A structured set of objections, weighed in public.

Desk editor's note, referee report, simulated authors' rebuttal, and a circularity audit. Tearing a paper down is the easy half of reading it; the pith above is the substance, this is the friction.

Referee Report

3 major / 1 minor

Summary. The manuscript proposes HingeMem, a boundary-guided long-term memory architecture for dialogue systems. It segments conversations by drawing boundaries on changes in any of four elements (person, time, location, topic) to form hyperedges, then applies query-adaptive retrieval that routes over element-indexed memory and controls depth via estimated query type. Experiments on LOCOMO across LLM scales (0.6B to production models) report ~20% relative gains over strong baselines and 68% lower QA token cost versus HippoRAG2.

Significance. If the empirical results prove robust, HingeMem would advance scalable long-term memory modeling by grounding segmentation in event theory and replacing fixed top-k retrieval with query-conditioned mechanisms, yielding both performance and efficiency benefits for extended interactions.

major comments (3)
  1. [§3.1] §3.1 (Boundary construction): The operationalization that a boundary is drawn exactly when any of the four elements changes is presented without human agreement studies or error analysis on cases of topic drift without element change; this assumption is load-bearing for the claim that salient context is preserved without loss.
  2. [§4] §4 (Experiments): The headline claims of ~20% relative improvement and 68% token reduction are reported without error bars, ablation controls on the query-type classifier, or data-exclusion rules, preventing assessment of whether the gains are reliable or sensitive to implementation details.
  3. [§3.2] §3.2 (Query-adaptive retrieval): No robustness checks or error analysis on query-type misclassification and resulting under-retrieval are provided; this directly affects the validity of the efficiency claims versus HippoRAG2.
minor comments (1)
  1. [Abstract] The abstract states gains 'without query categories specification' yet the method relies on LLM-based query-type estimation; a brief clarification of how types are derived without predefined categories would improve readability.

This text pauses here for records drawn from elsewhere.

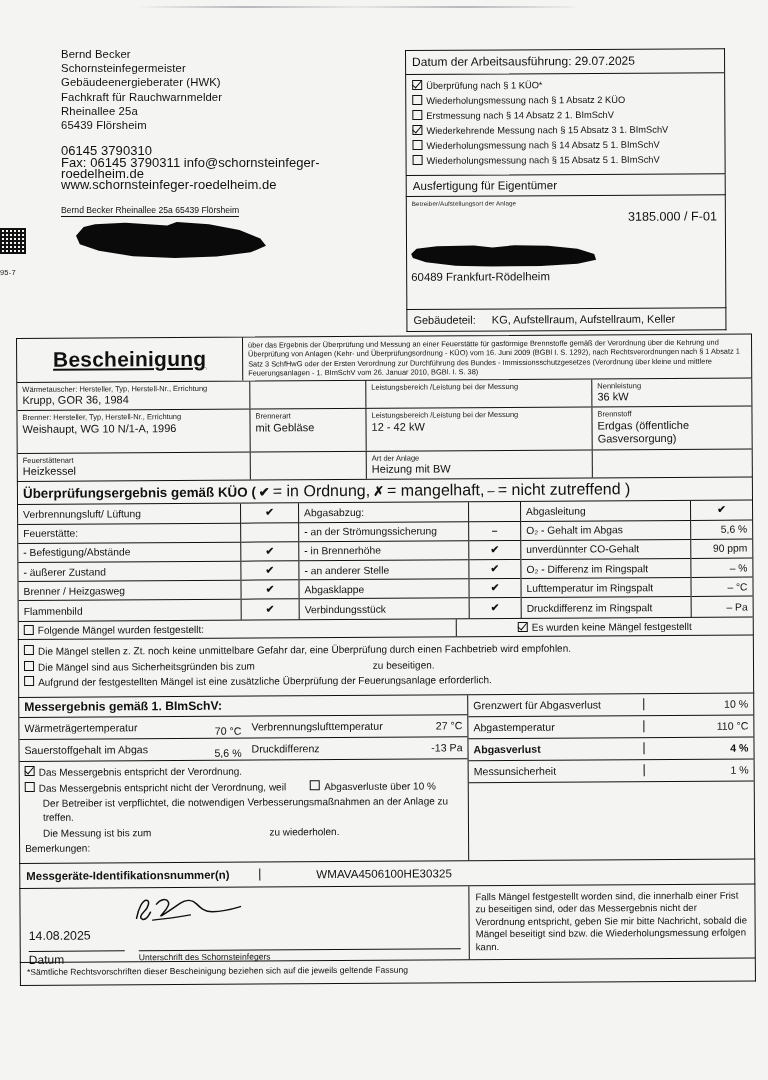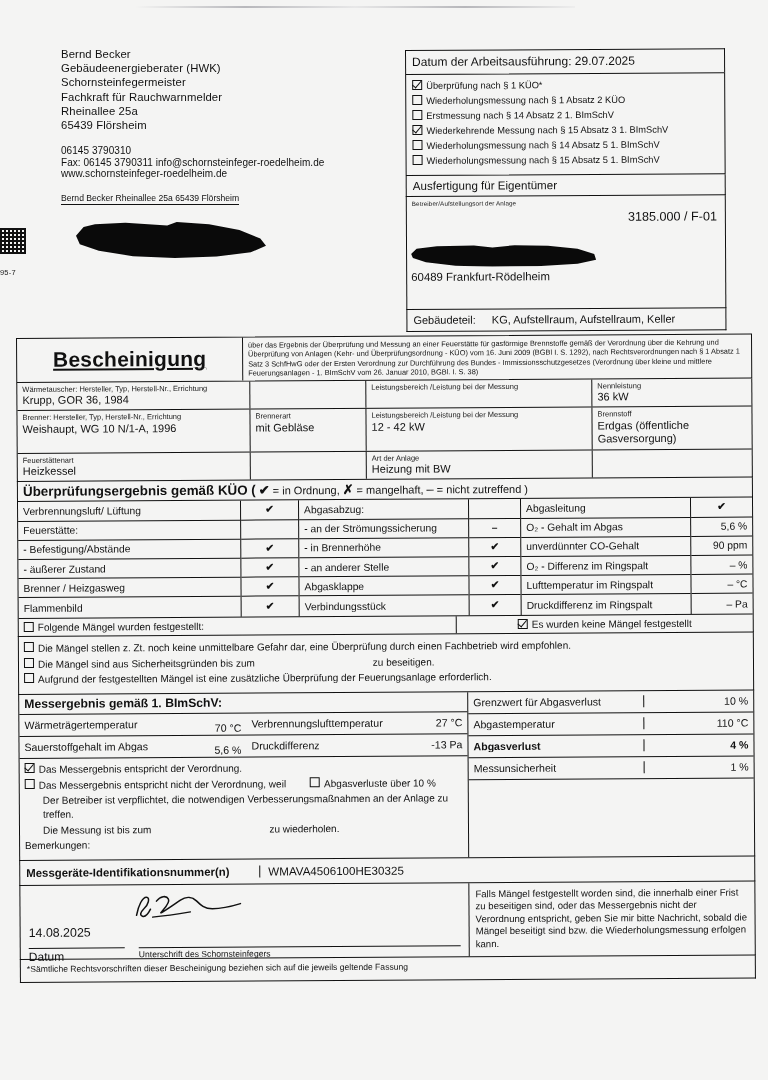"Gebäudeenergieberater (HWK)" div { order: before "Schornsteinfegermeister" -> after "Schornsteinfegermeister" }
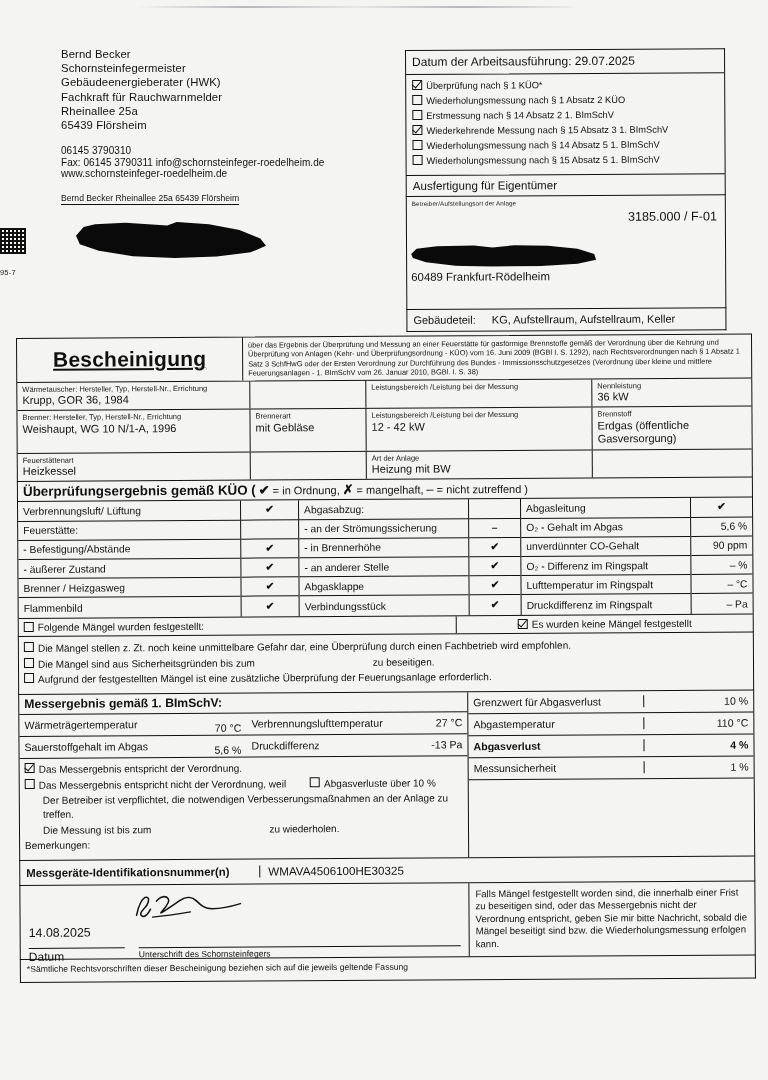"06145 3790310" #contact-block { font-size: 10px -> 13px }
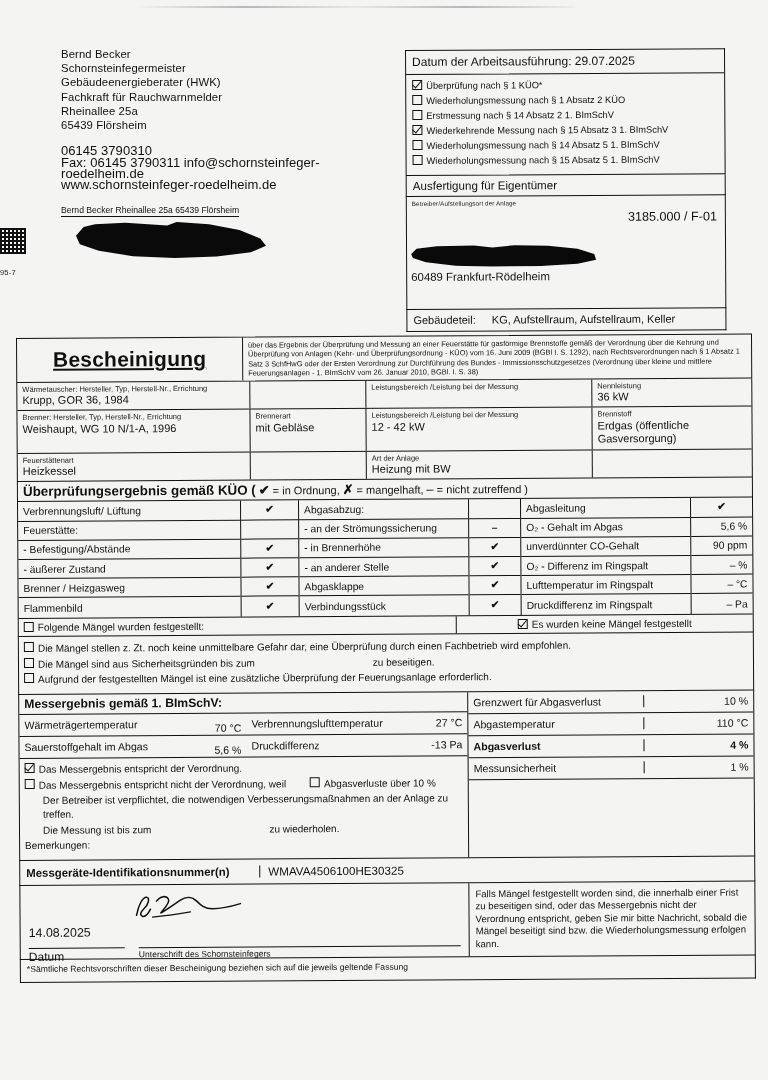"= in Ordnung," .legend { font-size: 11px -> 16px }
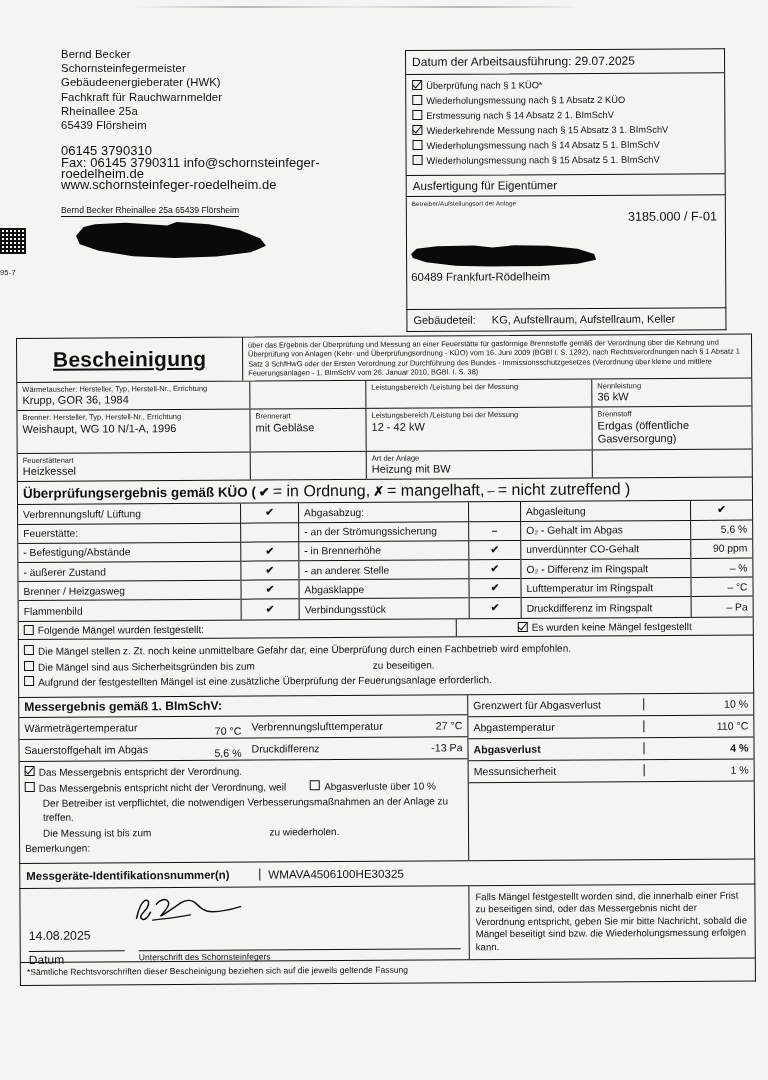"WMAVA4506100HE30325" #devid-value { margin-left: none -> 48px }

Simulated Author's Rebuttal

3 responses · 0 unresolved

Thank you for the constructive feedback and the recommendation for major revision. We address each major comment point by point below, outlining our responses and the revisions we will incorporate to improve the manuscript.

read point-by-point responses
  1. Referee: [§3.1] §3.1 (Boundary construction): The operationalization that a boundary is drawn exactly when any of the four elements changes is presented without human agreement studies or error analysis on cases of topic drift without element change; this assumption is load-bearing for the claim that salient context is preserved without loss.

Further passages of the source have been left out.